He can barely speak; he is weeping now.
BONASERA  I went to the Police like a good  American. These two boys were arrested  and brought to trial. The judge  sentenced them to three years in  prison, and suspended the sentence.  Suspended sentence! They went free  that very day. I stood in the  courtroom like a fool, and those  bastards, they smiled at me. Then I  said to my wife, for Justice, we  must go to The Godfather.
By now, THE VIEW is full, and we see Don Corleone’s office  in his home.

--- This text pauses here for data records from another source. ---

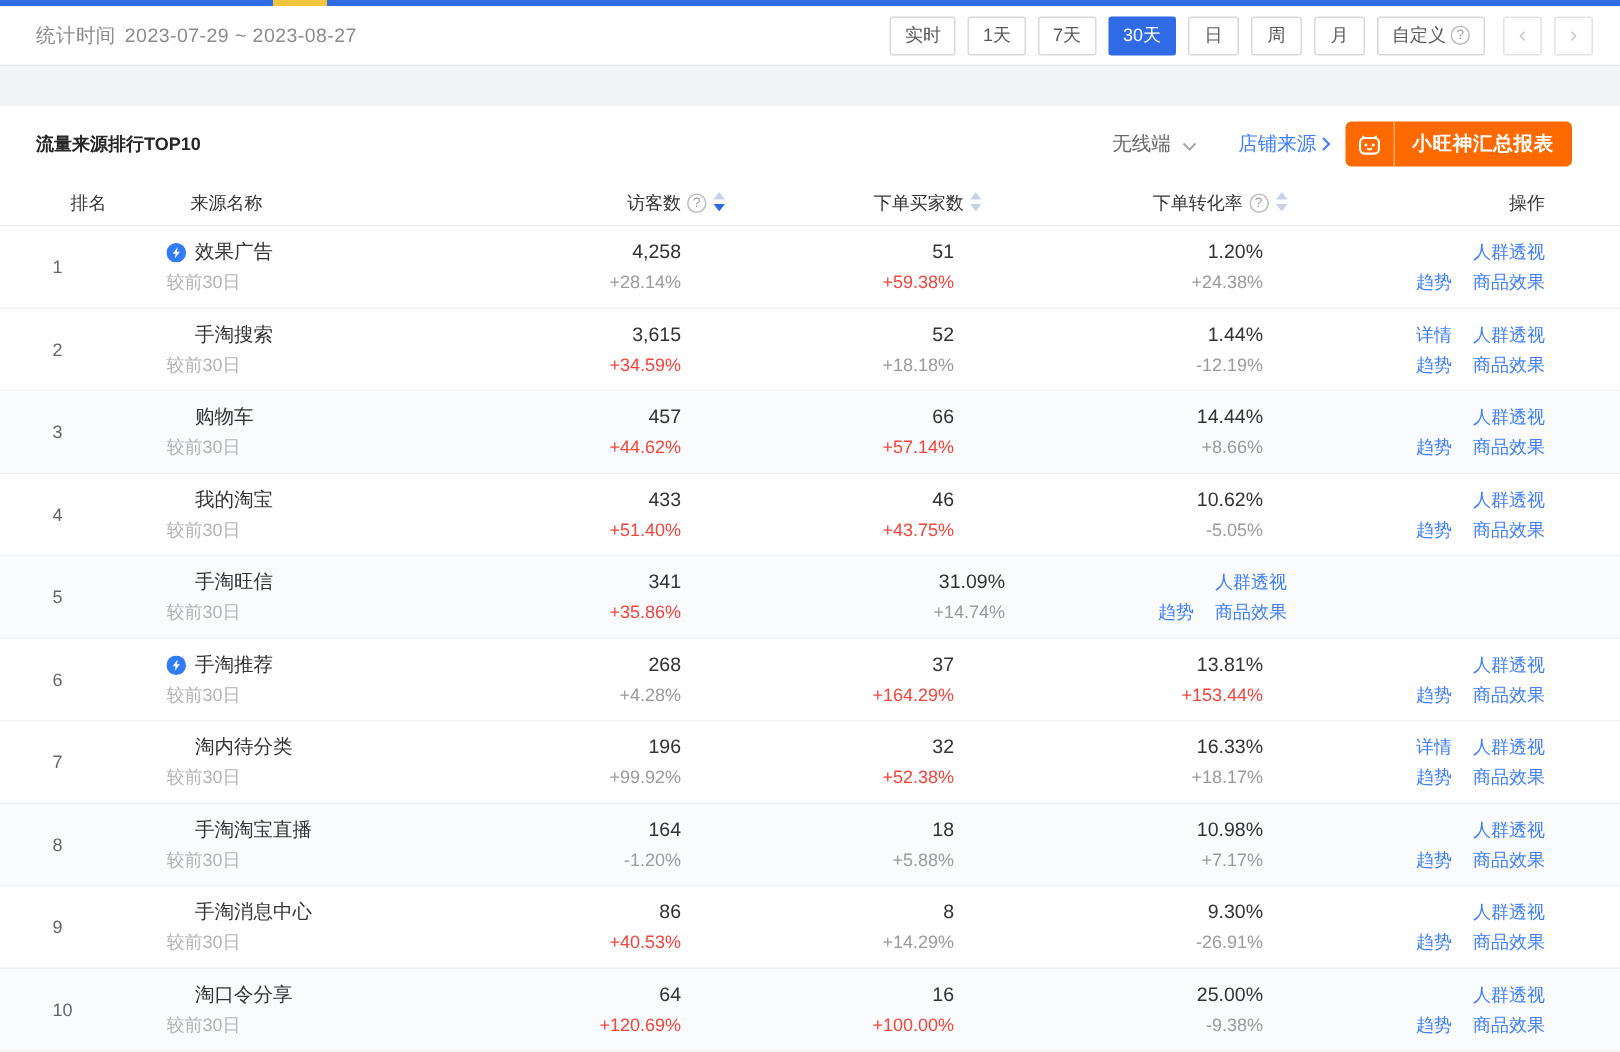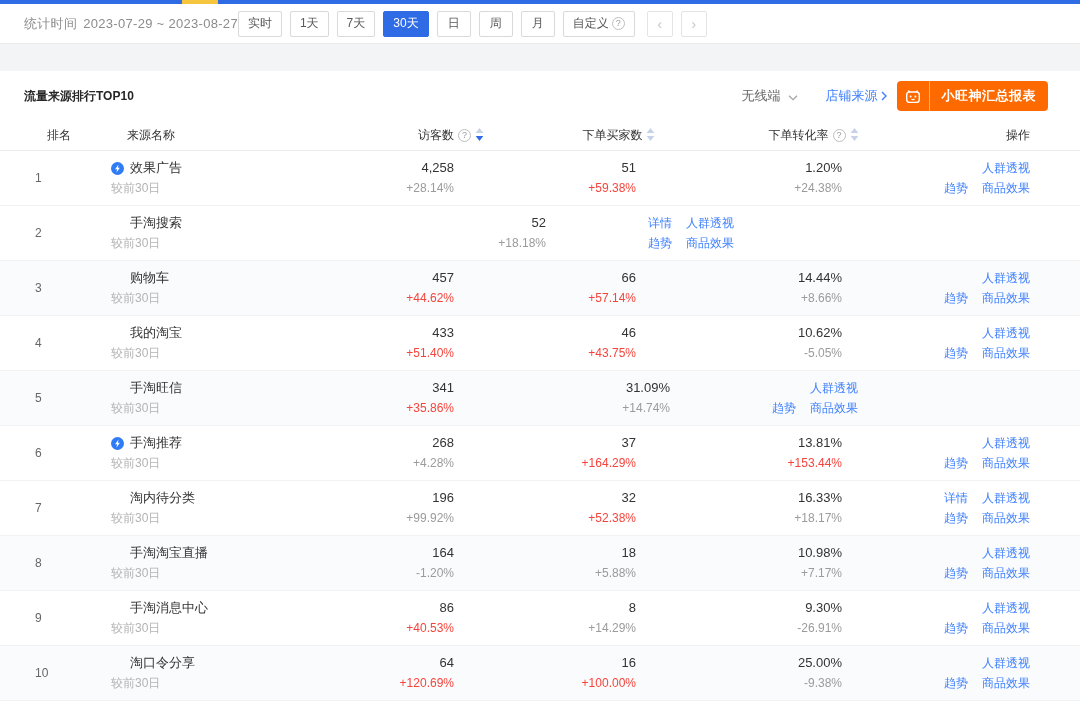"统计时间 2023-07-29 ~ 2023-08-27" .topbar { justify-content: none -> space-between }
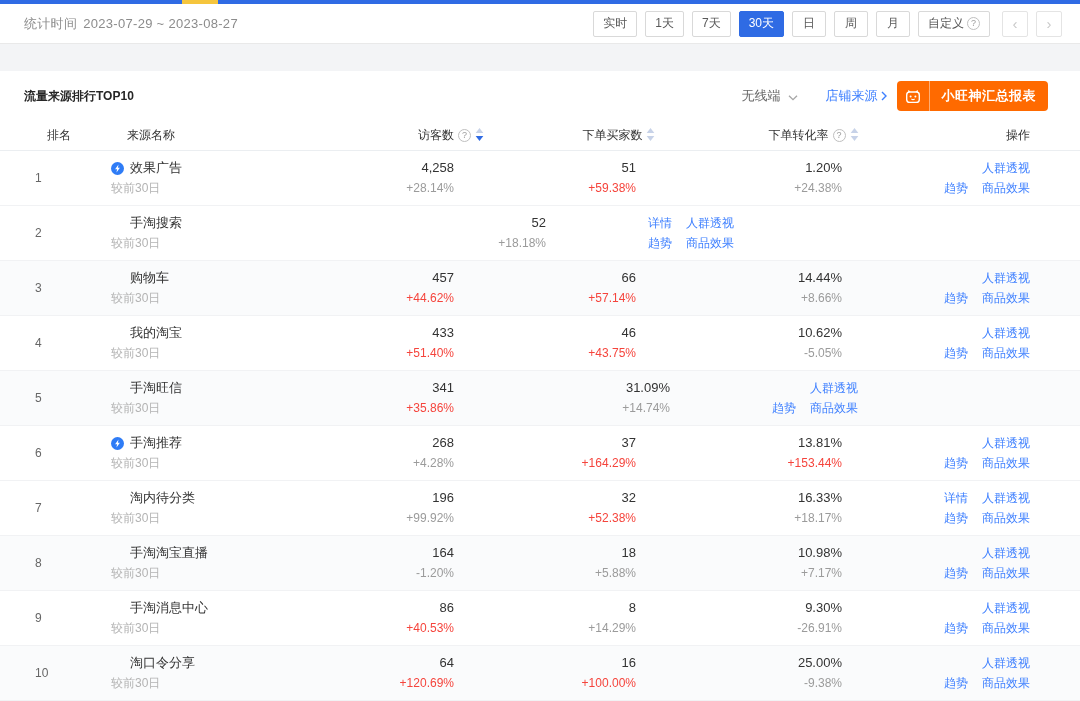"3,615" div.cell { html: none -> <div> <div>3,615</div> <div>+34.59%</div> </div> }
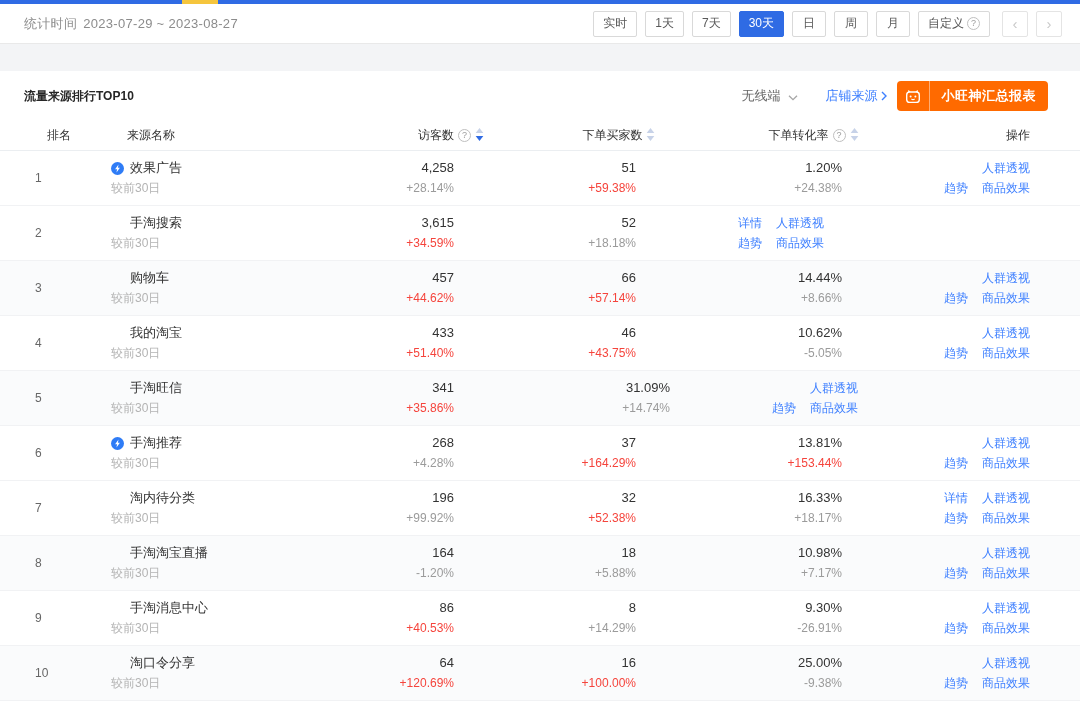"1.44%" div.cell { html: none -> <div> <div>1.44%</div> <div>-12.19%</div> </div> }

The blinds are closed, and so the room is dark, and with  patterned shadows. We are watching BONASERA over the shoulder  of DON CORLEONE. TOM HAGEN sits near a small table, examining  some paperwork, and SONNY CORLEONE stands impatiently by the  window nearest his father, sipping from a glass of wine. We  can HEAR music, and the laughter and voices of many people  outside.
DON CORLEONE  Bonasera, we know each other for  years, but this is the first time  you come to me for help. I don’t  remember the last time you invited  me to your house for coffee… even  though our wives are friends.
BONASERA  What do you want of me? I’ll give  you anything you want, but do what I  ask!
DON CORLEONE  And what is that Bonasera?
BONASERA whispers into the DON’s ear.
DON CORLEONE  No. You ask for too much.
BONASERA  I ask for Justice.
DON CORLEONE  The Court gave you justice.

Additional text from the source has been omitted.